▶ [Task requirements]:
Where the string "text" shows up in a line of the records, copy that line.

Front-end code change data:
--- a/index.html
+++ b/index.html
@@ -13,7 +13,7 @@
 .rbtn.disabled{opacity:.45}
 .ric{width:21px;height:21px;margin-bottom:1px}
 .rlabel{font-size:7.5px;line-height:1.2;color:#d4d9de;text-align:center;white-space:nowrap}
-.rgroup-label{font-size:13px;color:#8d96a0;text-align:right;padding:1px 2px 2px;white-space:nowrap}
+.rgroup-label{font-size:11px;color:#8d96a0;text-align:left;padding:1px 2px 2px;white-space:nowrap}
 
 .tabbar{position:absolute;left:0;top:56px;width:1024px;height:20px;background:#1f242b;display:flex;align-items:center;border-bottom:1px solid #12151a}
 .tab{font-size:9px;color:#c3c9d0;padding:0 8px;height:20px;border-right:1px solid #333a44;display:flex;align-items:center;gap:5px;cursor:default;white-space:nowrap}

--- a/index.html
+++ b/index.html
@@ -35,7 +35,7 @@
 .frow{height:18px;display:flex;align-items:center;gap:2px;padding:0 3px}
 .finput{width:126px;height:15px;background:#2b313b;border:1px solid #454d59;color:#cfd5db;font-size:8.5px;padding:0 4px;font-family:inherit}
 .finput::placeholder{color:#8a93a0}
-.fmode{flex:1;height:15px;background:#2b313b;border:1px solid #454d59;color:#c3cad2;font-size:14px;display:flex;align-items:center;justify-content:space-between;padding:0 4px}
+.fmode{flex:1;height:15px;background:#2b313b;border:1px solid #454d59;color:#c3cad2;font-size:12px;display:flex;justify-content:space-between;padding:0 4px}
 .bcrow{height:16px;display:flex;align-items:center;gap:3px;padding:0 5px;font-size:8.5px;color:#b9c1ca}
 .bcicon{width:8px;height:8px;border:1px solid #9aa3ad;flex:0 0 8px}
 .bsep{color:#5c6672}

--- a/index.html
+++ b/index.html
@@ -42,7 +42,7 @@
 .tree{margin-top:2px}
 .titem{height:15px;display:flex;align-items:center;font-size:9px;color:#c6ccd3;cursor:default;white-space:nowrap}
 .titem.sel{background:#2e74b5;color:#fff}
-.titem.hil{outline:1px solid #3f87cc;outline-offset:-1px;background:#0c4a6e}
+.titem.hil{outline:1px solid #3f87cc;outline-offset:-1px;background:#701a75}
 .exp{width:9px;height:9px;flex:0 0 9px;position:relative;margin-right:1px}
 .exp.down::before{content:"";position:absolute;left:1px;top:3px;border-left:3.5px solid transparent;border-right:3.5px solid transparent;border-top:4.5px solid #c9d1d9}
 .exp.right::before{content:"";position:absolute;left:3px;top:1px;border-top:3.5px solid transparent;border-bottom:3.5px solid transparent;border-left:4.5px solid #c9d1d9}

--

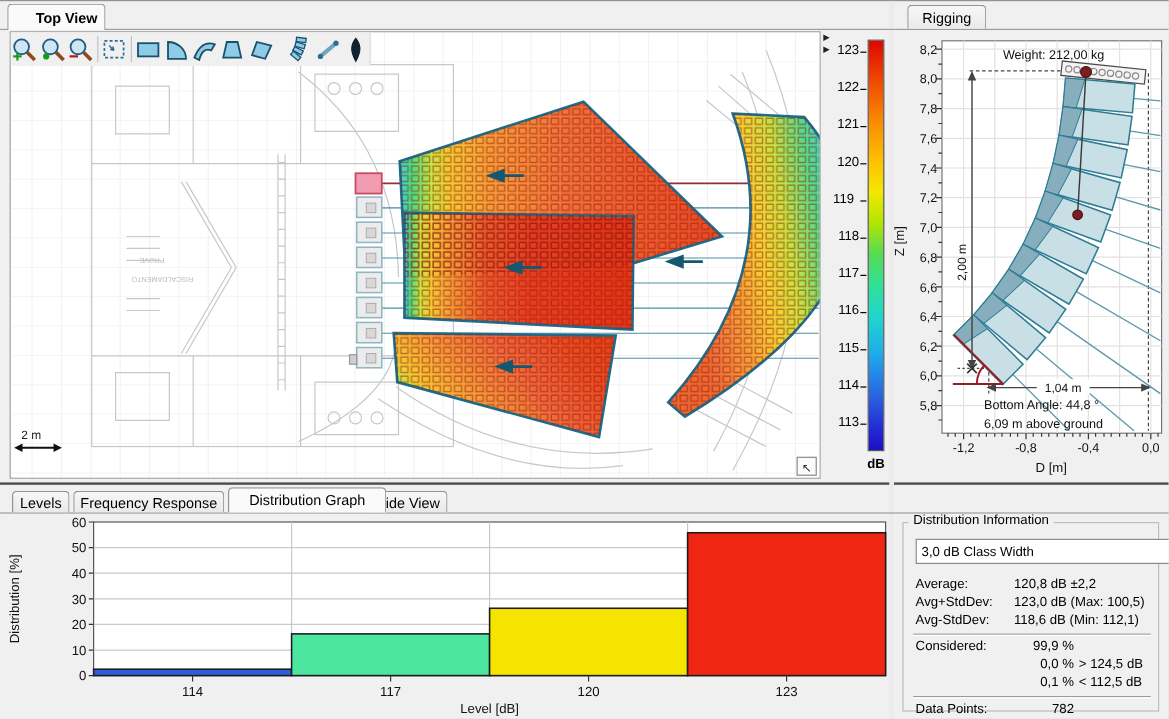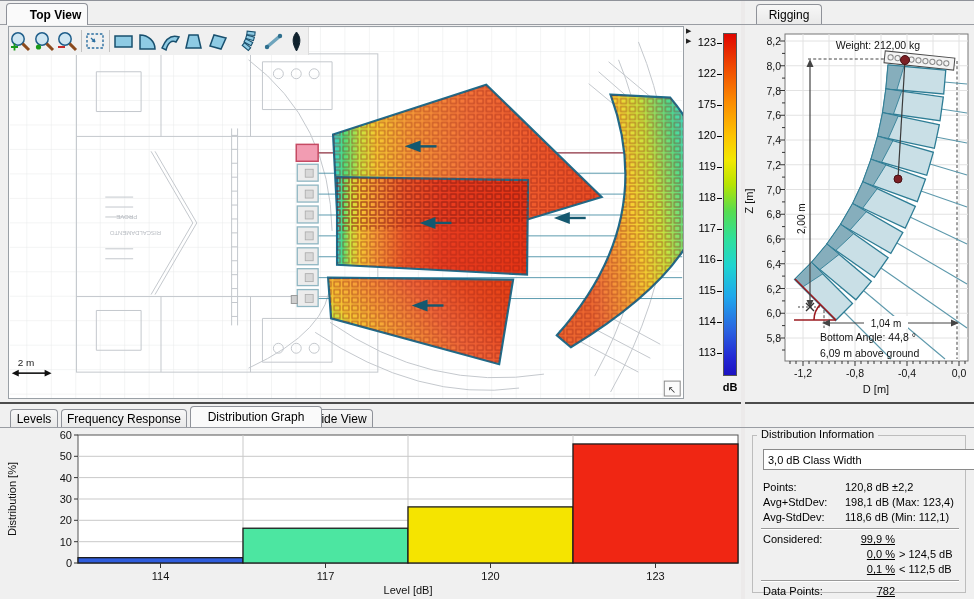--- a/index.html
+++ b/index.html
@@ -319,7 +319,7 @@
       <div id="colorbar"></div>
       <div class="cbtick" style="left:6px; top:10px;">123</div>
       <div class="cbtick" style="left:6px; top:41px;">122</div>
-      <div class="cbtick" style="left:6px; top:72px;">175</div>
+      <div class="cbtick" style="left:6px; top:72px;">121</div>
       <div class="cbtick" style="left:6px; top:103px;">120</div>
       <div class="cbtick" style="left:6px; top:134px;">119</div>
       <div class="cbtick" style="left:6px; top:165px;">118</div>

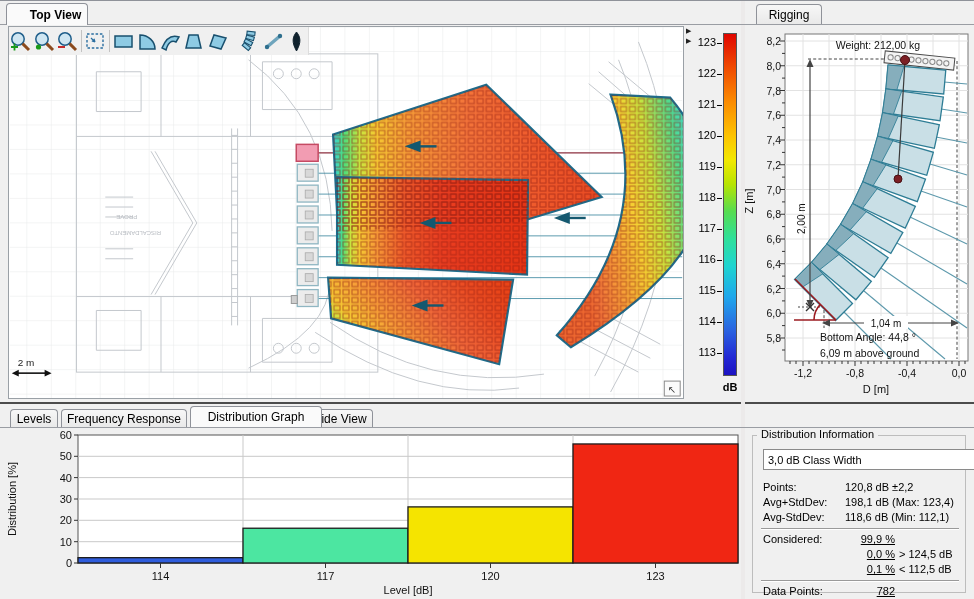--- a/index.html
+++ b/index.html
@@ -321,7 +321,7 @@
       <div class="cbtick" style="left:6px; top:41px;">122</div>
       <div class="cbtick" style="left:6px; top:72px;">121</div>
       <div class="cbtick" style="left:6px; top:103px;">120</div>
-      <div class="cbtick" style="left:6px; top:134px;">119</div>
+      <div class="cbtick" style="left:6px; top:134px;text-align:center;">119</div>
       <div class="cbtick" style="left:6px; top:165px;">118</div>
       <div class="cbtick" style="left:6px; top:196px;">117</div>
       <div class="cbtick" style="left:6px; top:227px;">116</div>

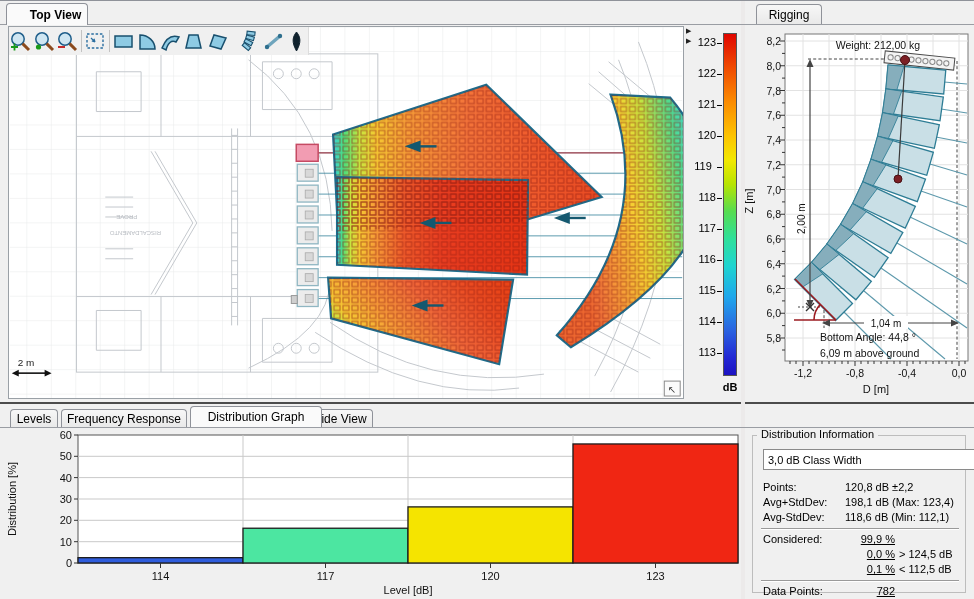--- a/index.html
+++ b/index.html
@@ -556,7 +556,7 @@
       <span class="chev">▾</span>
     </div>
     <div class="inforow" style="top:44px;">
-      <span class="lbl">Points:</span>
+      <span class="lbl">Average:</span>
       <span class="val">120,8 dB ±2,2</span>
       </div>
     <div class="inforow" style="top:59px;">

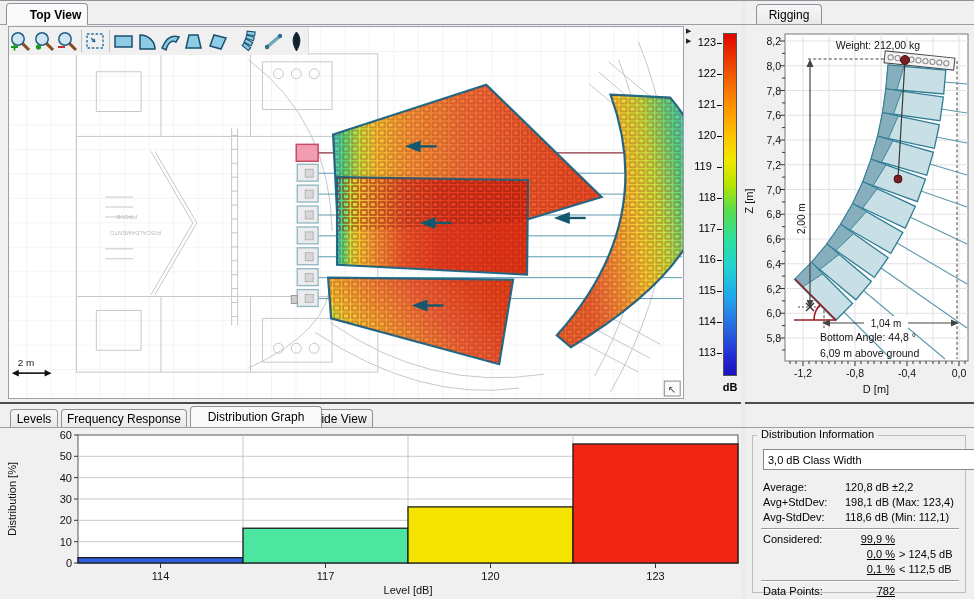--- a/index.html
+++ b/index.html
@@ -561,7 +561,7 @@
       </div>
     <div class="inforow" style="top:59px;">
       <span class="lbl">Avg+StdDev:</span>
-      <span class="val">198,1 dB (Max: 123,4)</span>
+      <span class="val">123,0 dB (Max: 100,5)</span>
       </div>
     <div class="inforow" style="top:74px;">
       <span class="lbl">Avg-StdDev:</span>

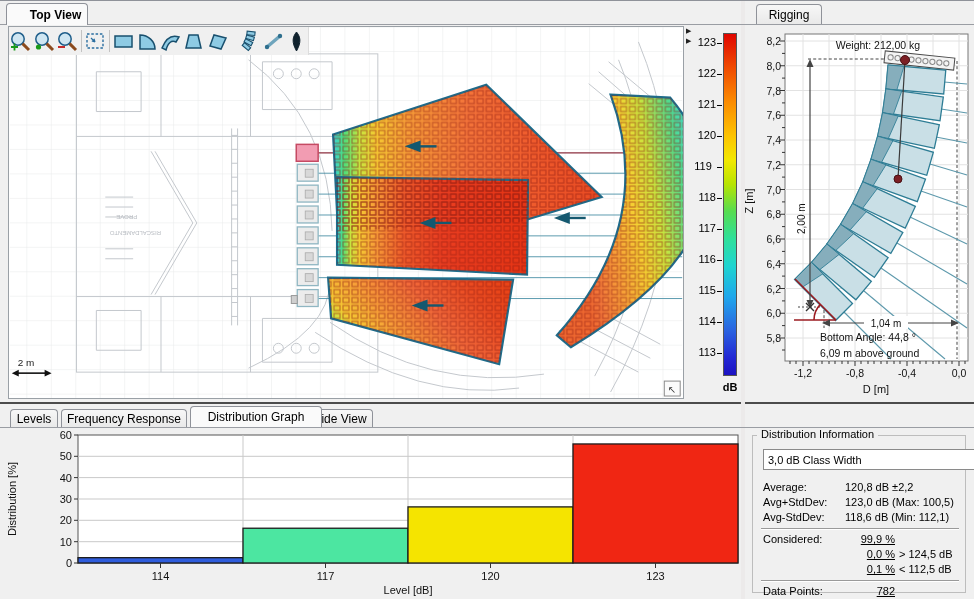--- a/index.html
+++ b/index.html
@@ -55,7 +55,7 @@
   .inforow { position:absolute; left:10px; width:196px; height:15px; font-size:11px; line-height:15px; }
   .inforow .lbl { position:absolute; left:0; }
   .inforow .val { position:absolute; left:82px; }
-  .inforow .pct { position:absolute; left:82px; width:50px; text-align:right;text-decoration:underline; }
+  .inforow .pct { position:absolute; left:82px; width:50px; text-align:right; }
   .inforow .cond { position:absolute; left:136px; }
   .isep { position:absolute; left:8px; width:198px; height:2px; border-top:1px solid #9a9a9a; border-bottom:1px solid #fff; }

▶ [Answer to this problem]:
 .rlabel{font-size:7.5px;line-height:1.2;color:#d4d9de;text-align:center;white-space:nowrap}
-.rgroup-label{font-size:13px;color:#8d96a0;text-align:right;padding:1px 2px 2px;white-space:nowrap}
+.rgroup-label{font-size:11px;color:#8d96a0;text-align:left;padding:1px 2px 2px;white-space:nowrap}
+      <div class="cbtick" style="left:6px; top:134px;text-align:center;">119</div>
-  .inforow .pct { position:absolute; left:82px; width:50px; text-align:right;text-decoration:underline; }
+  .inforow .pct { position:absolute; left:82px; width:50px; text-align:right; }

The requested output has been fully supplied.